Assigned task:
The records that follow are to be repeated exactly, without any pictures.

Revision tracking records
##########

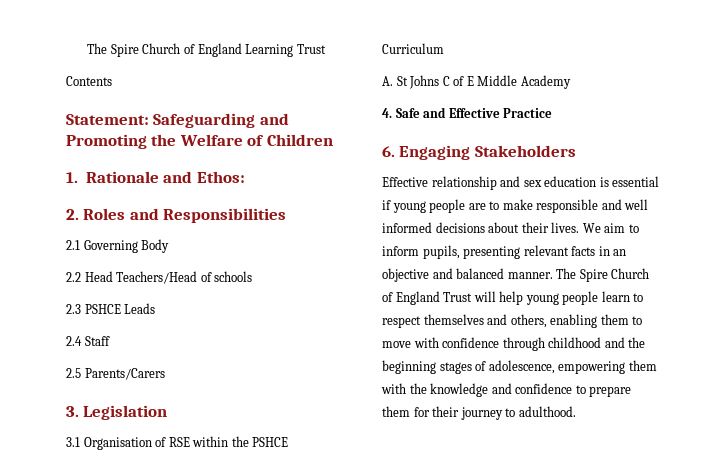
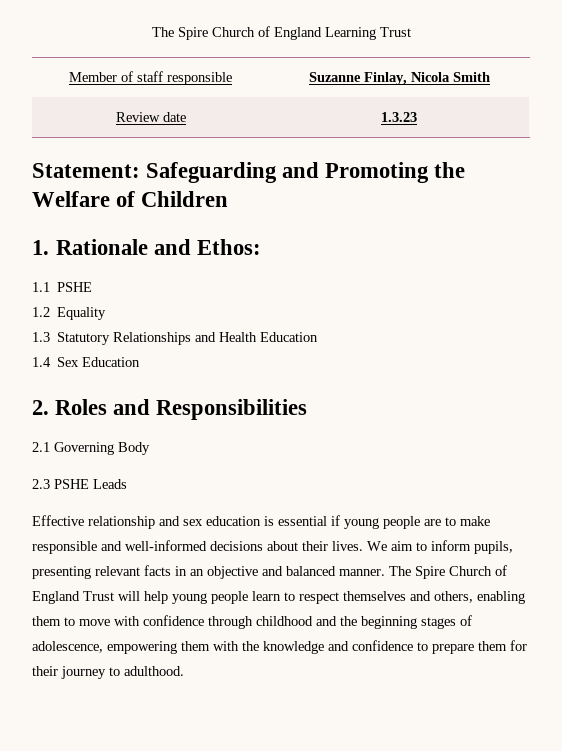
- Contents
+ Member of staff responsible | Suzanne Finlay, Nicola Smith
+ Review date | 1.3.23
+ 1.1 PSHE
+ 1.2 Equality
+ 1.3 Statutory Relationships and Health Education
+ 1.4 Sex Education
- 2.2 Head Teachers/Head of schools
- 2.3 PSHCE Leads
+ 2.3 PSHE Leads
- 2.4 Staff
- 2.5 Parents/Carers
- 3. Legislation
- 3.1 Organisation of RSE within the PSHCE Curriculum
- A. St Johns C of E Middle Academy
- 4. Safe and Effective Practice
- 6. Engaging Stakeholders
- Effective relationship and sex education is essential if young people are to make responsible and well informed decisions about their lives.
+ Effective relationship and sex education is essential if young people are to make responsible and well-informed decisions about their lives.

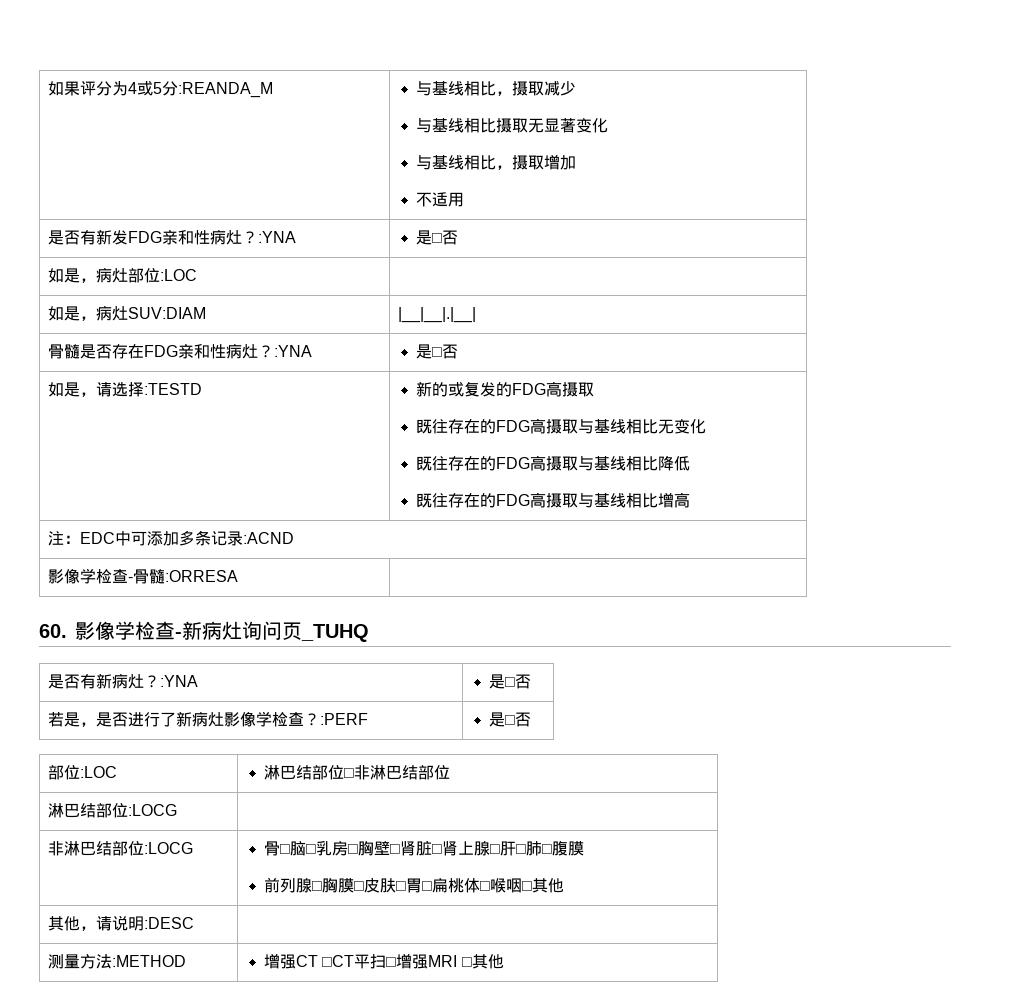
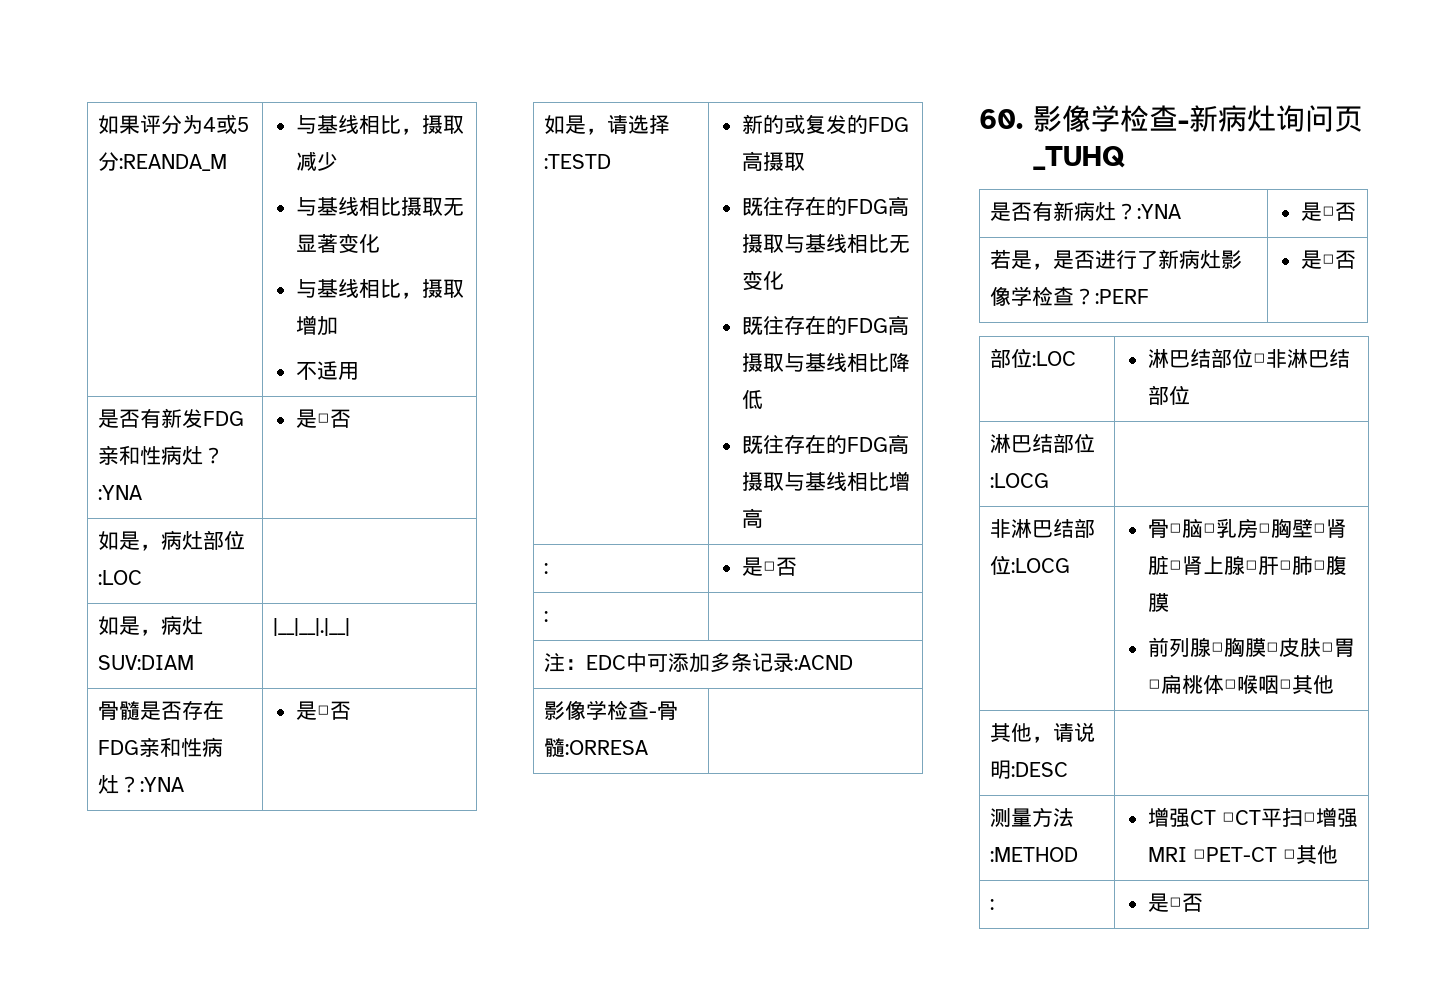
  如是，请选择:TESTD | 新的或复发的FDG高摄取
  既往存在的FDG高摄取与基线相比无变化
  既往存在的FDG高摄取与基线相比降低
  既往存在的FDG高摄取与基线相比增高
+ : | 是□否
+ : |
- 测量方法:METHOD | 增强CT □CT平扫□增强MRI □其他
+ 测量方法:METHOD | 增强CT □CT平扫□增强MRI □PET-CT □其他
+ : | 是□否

##########

Response to the exercise:
- Contents
+ Member of staff responsible | Suzanne Finlay, Nicola Smith
+ Review date | 1.3.23
+ 1.1 PSHE
+ 1.2 Equality
+ 1.3 Statutory Relationships and Health Education
+ 1.4 Sex Education
- 2.2 Head Teachers/Head of schools
- 2.3 PSHCE Leads
+ 2.3 PSHE Leads
- 2.4 Staff
- 2.5 Parents/Carers
- 3. Legislation
- 3.1 Organisation of RSE within the PSHCE Curriculum
- A. St Johns C of E Middle Academy
- 4. Safe and Effective Practice
- 6. Engaging Stakeholders
- Effective relationship and sex education is essential if young people are to make responsible and well informed decisions about their lives.
+ Effective relationship and sex education is essential if young people are to make responsible and well-informed decisions about their lives.

  如是，请选择:TESTD | 新的或复发的FDG高摄取
  既往存在的FDG高摄取与基线相比无变化
  既往存在的FDG高摄取与基线相比降低
  既往存在的FDG高摄取与基线相比增高
+ : | 是□否
+ : |
- 测量方法:METHOD | 增强CT □CT平扫□增强MRI □其他
+ 测量方法:METHOD | 增强CT □CT平扫□增强MRI □PET-CT □其他
+ : | 是□否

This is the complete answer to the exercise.